Os serviços de inteligência ocidentais sabem o bastante. Um avião de passageiros com 298 pessoas a bordo foi derrubado por um míssil SA-11, fornecido pela Rússia a separatistas ucranianos cujo comandante é um messiânico ex (ou atual) membro do exército de Vladimir Putin.

Lúcia Guimarães, O Estado de S.Paulo

21 Julho 2014 | 02h05

Sim, a cena do crime foi violada, os corpos se decompondo ao sol foram saqueados, os cartões de crédito dos mortos usados para compras, turistas pisotearam os escombros e, quem sabe, restos humanos, para tirar selfies.

A Holanda, um país de 16 milhões de habitantes, perdeu 193 de seus cidadãos. Quase todo holandês tem um parente, amigo ou amigo de amigo com alguma conexão à tragédia.

Quando a Rússia anexou a Crimeia em março, a União Europeia se comportou como os Três Macacos Sábios da lenda japonesa, tapando os olhos, ouvidos e a boca para evitar confronto com a autocracia que fornece mais de um terço do seu gás e do seu petróleo. O governo de David Cameron fez como a pessoa alta que se agacha para não se destacar no retrato de um grupo, o que não chega a surpreender, considerando o tráfico de influência de oligarcas russos em Londres.

A morte de vizinhos ucranianos, até mesmo antes da devastadora invasão de Gaza na última quinta-feira, parecia preocupar menos os europeus do que o drama palestino. Mas o assassinato em massa de 298 civis de 12 países num avião que decolou de uma capital europeia cruzou uma linha.

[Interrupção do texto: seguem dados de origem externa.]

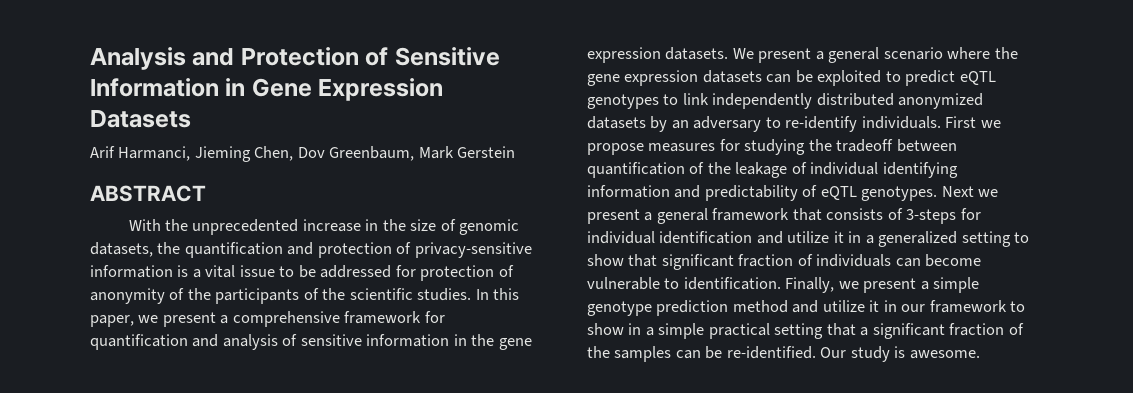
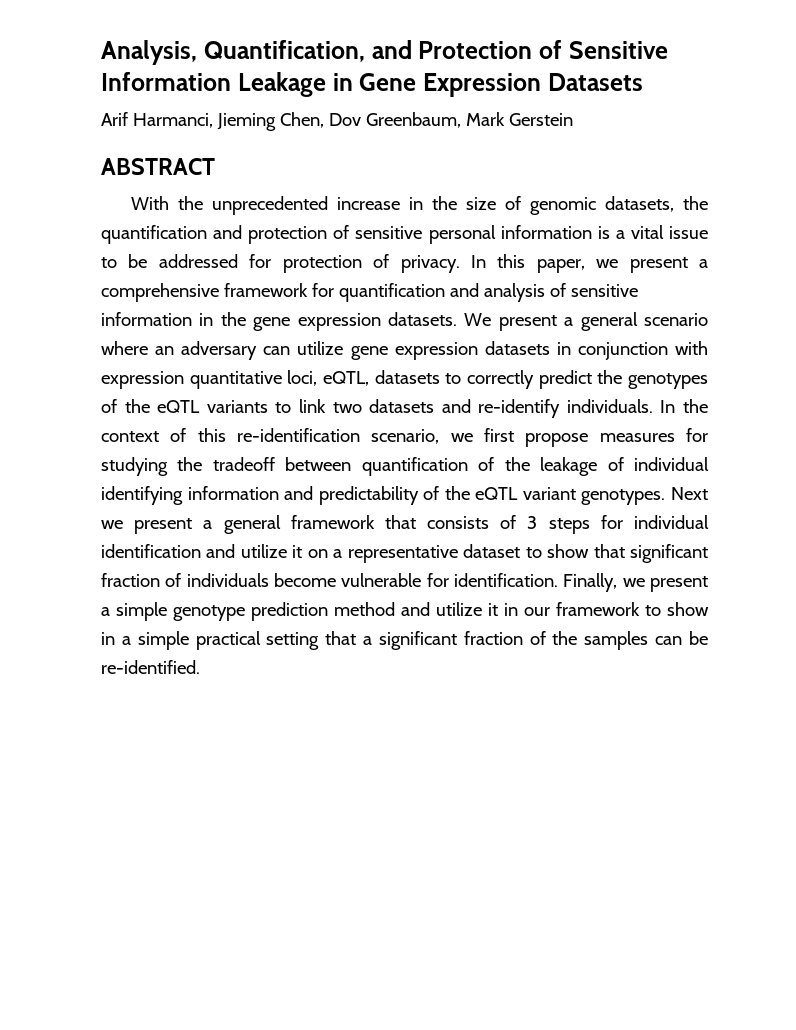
- Analysis and Protection of Sensitive Information in Gene Expression Datasets
+ Analysis, Quantification, and Protection of Sensitive Information Leakage in Gene Expression Datasets
- With the unprecedented increase in the size of genomic datasets, the quantification and protection of privacy-sensitive information is a vital issue to be addressed for protection of anonymity of the participants of the scientific studies.
+ With the unprecedented increase in the size of genomic datasets, the quantification and protection of sensitive personal information is a vital issue to be addressed for protection of privacy.
- We present a general scenario where the gene expression datasets can be exploited to predict eQTL genotypes to link independently distributed anonymized datasets by an adversary to re-identify individuals. First we propose measures for studying the tradeoff between quantification of the leakage of individual identifying information and predictability of eQTL genotypes.
+ We present a general scenario where an adversary can utilize gene expression datasets in conjunction with expression quantitative loci, eQTL, datasets to correctly predict the genotypes of the eQTL variants to link two datasets and re-identify individuals. In the context of this re-identification scenario, we first propose measures for studying the tradeoff between quantification of the leakage of individual identifying information and predictability of the eQTL variant genotypes.
- Next we present a general framework that consists of 3-steps for individual identification and utilize it in a generalized setting to show that significant fraction of individuals can become vulnerable to identification.
+ Next we present a general framework that consists of 3 steps for individual identification and utilize it on a representative dataset to show that significant fraction of individuals become vulnerable for identification.
- Our study is awesome.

Um comentarista em Moscou, rara voz independente na bolha czarista do Kremlin, cunhou a expressão "linha de Lockerbie". Lockerbie é a cidade escocesa que testemunhou a explosão e queda do Boeing 747 da finada Pan Am com 259 pessoas, derrubado por uma bomba sob encomenda do também finado ditador líbio Muamar Kadafi. Há uma ligação entre os destroços espalhados por Lockerbie em 1988 e a morte violenta de Kadafi.

Mas, dito isso, Vladimir não é Muamar e a Líbia não era a Rússia. A linha de Lockerbie aqui é um meridiano psicológico que pode ser visto nas manchetes das bancas de jornais de Londres, também conhecida como Moscou-à-beira-do-Tâmisa, em que o nome "Putin" faz companhia a "assassino" e outros termos nada lisonjeiros. Aparece numa campanha viral de militares holandeses pedindo ao primeiro-ministro Mark Rutte para ir lutar na Ucrânia. O trajeto do Maracanã com a bola de 2018 a pária internacional pode ser tortuoso, mas também mais curto do que imaginamos. E, por falar em 2018, há comentaristas por aqui sugerindo boicotar os patrocinadores corporativos da Fifa e transferir a Copa para a Holanda, uma concorrente inicial a sediar 2018. Isso, sim, dói muito mais do que bloquear a conta de um oligarca em Nova York.

O que me leva a um comentário que desafiou minha credulidade, horas depois de o voo MH17 ser abatido. Enquanto se multiplicavam sinais de um ataque, Dilma Rousseff disse a jornalistas no Planalto:

"Tem um segmento da imprensa dizendo que este avião… que foi derrubado estava na rota da volta do avião do presidente Putin. Coincidia com o horário e com o percurso. Então, que o míssil poderia ser dirigido ao avião do presidente Putin".

Por onde começar? O "segmento da imprensa" era a mídia russa que afirma também que os corpos poderiam estar lá há meses e a Otan poderia ter derrubado o Boeing para testar lealdades.

O que leva a presidente de 200 milhões de brasileiros a embarcar nesta canoa furada de propaganda? E por que, enquanto escrevo, três dias depois da tragédia, em meio à indignação do mundo civilizado, a líder da sétima economia do mundo não se sente compelida a expressar luto pelo massacre de 298 civis inocentes? Esqueçamos, por um momento, a estadista. A avó do Gabriel não tem ganas de dizer algo sobre as 80 crianças mortas no voo MH17?